The fitness side of this I'm fine with, where it's just muscle tone - I'd like to look like that myself.

The bodybuilding side where blokes are just 'bulky' I don't like.
I reckon it's because physically they are taking up more of the room, I sort of find it intrusive in the same way I don't want to sit next to a 20 stone person on a bus. The prejudice that they are also a bit dim makes me think I'm unlikely to find them interesting (some people think fat people are dim too)

It's also a subliminal threat, I don't want to be around someone who could probably toss me out of a window. I feel the same way about people with blackbelts in TinkyTonkydo. I know the wouldn't actually do anything, but the fact that they could, does make me feel differently about them, it's a sense in male inequality that somehow I don't feel if someone if cleverer or better looking than me.
My main issue is that it's all a bit vain, it doesn't really seem to be about fitness but about being bigger than the next guy - as such I associate vanity with unmanliness, I'd feel the same way about a bloke with a ring in his ear, it's just unnecessary.
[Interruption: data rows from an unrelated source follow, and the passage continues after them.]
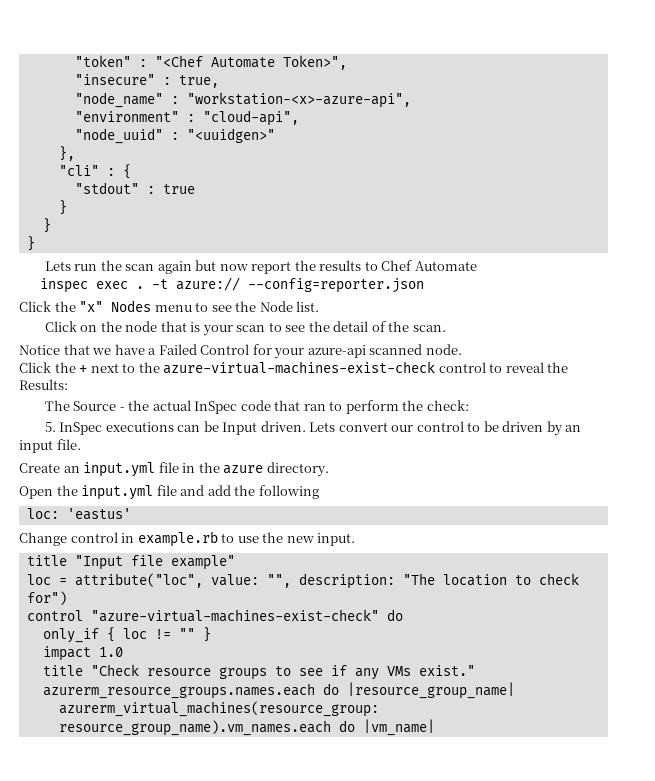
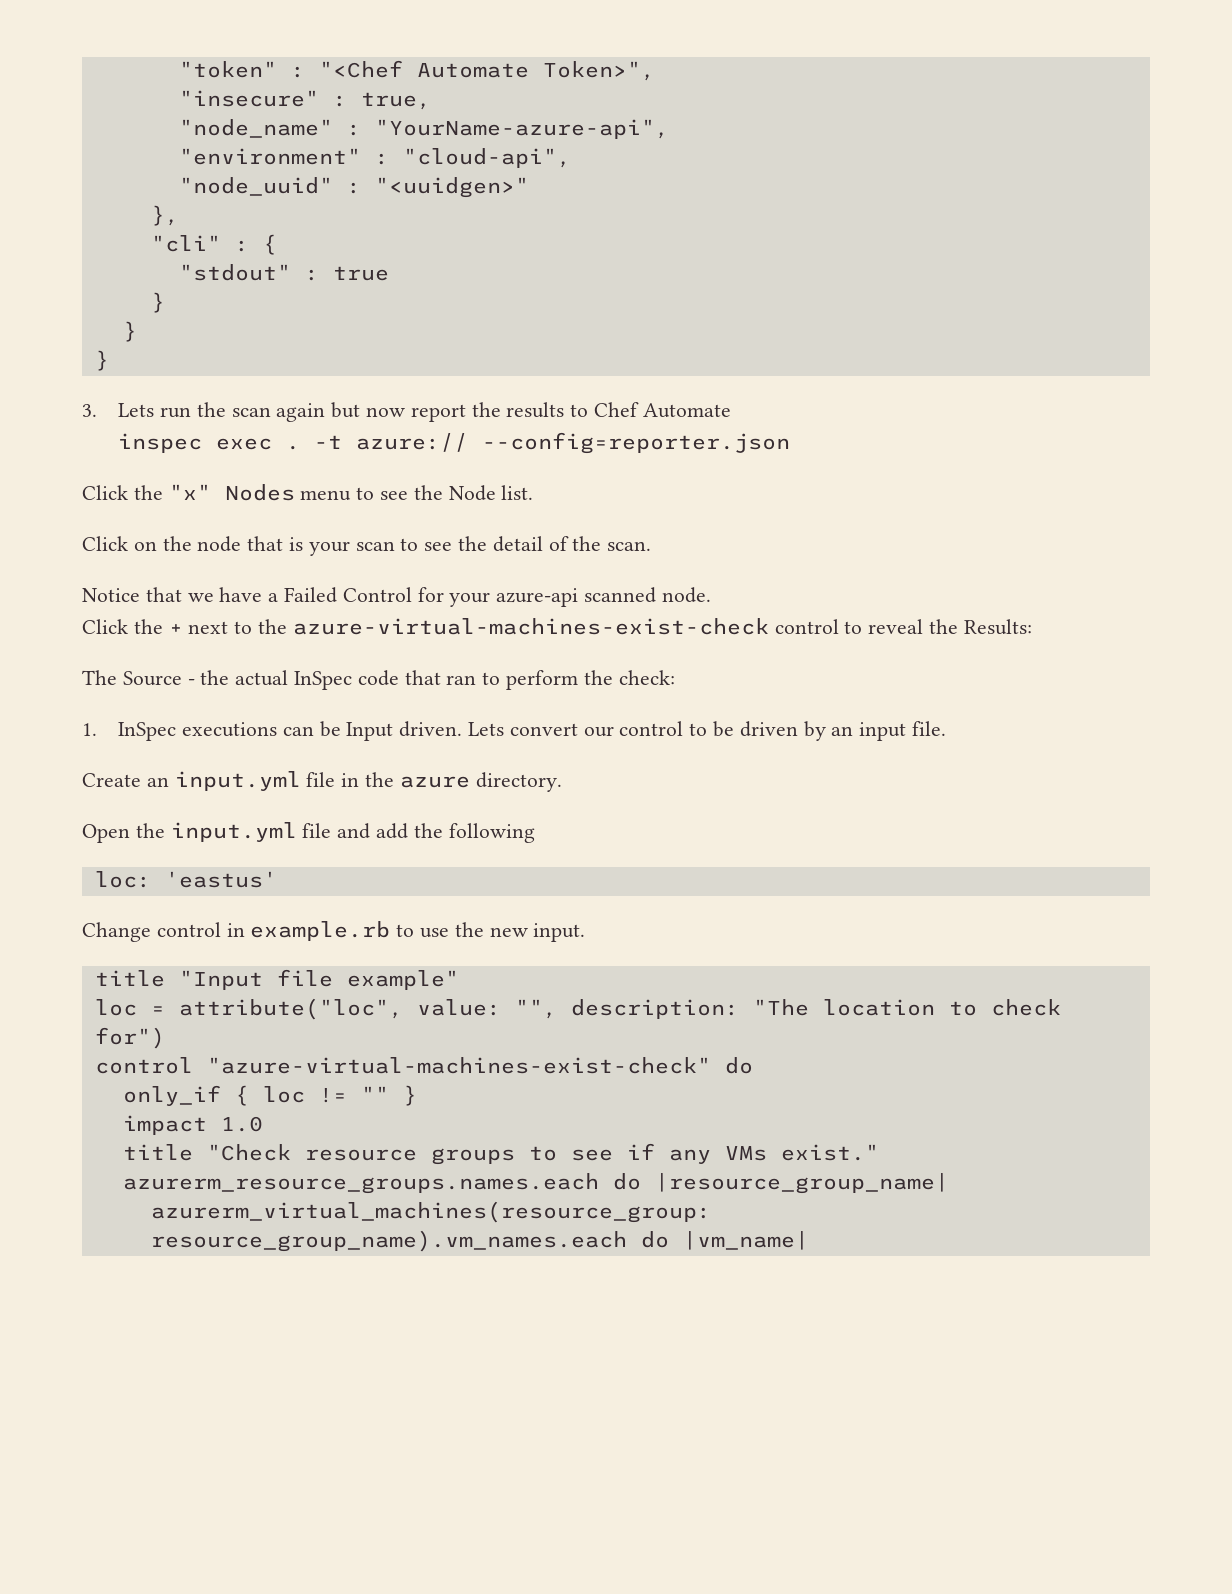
[186,92,411,108] "workstation-<x>-azure-api", -> [374,119,669,139] "YourName-azure-api",
(35, 243) none -> [82,404,97,417] 3.
[44,422,56,432] 5. -> [82,723,97,736] 1.

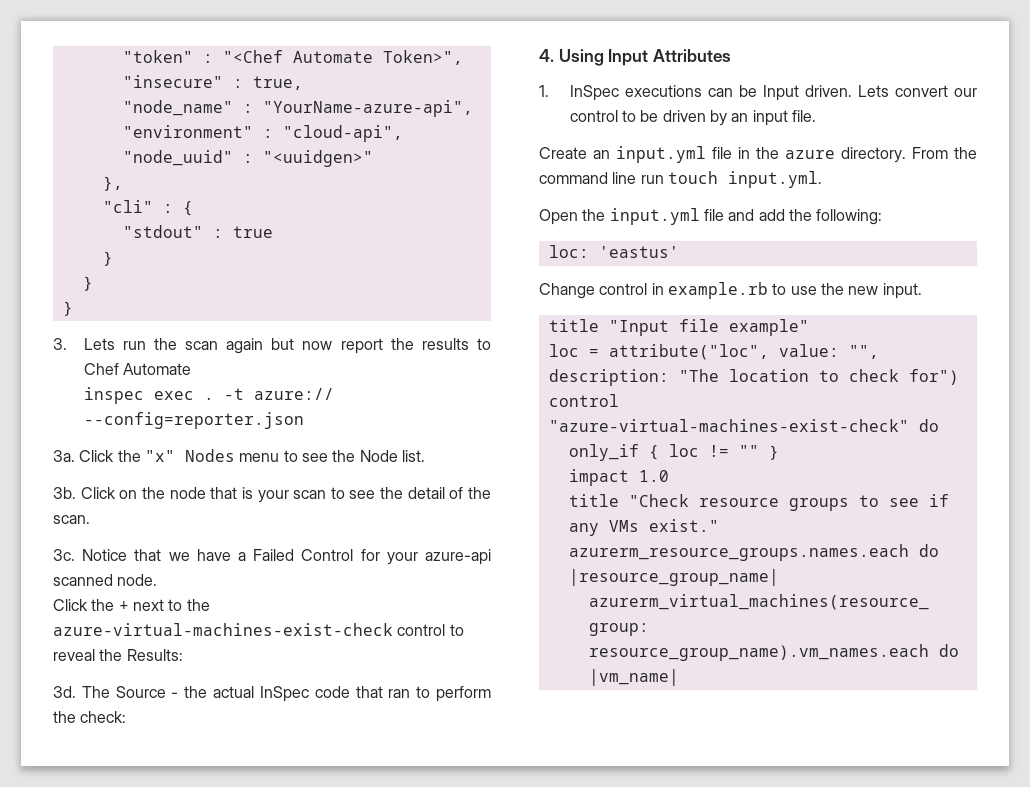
(791, 443) none -> [53,450,75,462] 3a.
(534, 492) none -> [53,487,76,499] 3b.
(652, 546) none -> [53,549,75,561] 3c.
(1032, 627) none -> [53,686,76,698] 3d.
(675, 677) none -> [539,49,731,66] // 4. Using Input Attributes
(562, 782) none -> [912,147,977,159] [539,171,822,188] From the command line run touch input.yml.
[448,823,535,843] following -> [816,209,883,225] following:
Because of the work I do I'm putting on muscle, on one hand it's nice to be able to do things without tiring, on the other hand I don't want to look like a bodybuilder.

In other words, you feel less of a man when they are in the room.
Doesn't make them gay, makes you a wimp.
 
Heavier opponents will have an advantage in boxing too tbh... which is why they have weight classes.

Conversely it would probably matter less as you get rid of regulations - go back to the original UFC and you get 12 stone BJJ expert running rings around various 20 stone brick **** houses. (Not that size isn't a useful thing to have)

Anyway this is all a bit irrelevant to bodybuilders who effectively lose strength for the sake of aesthetics. In addition professional fighters do a heck of a lot of cv exercise - something that seems to be much less prominent in bodybuilding.

Building muscles purely for show - I don't get it tbh...

In fighting cardio is king, as Carl Gotch said "conditioning is the greatest hold"
 
Unless the other person knows Jiu Jitsu Benny! :)

Makes no difference, my mate is a black belt in jitsu but stick him and my 21st house mate together for some sparing and as soon as my house mate can get on top of him theres nothing he can do about it.
 
I'm 64kg at fighting weight, we have a body builder at the gym and I have submitted him on occasion.

It is not fun being underneath someone of that size, and yes it is very very hard work.

If he gets a solid hold on one of my arms, it's his arm ha ha.
 
it depends on your fighting style, look at UFC, sometimes a BJJ black belt will get beaten by a striker/kickboxer and vice versa.

brock lesnar aka a tank got beaten by a wrestler/boxer.

anderson silva has like 4 different black belts, he is experienced in many different forms of martial arts. he is pound for pound the best fighter on the planet. but even he would get beaten by some guys who are much heavier than him.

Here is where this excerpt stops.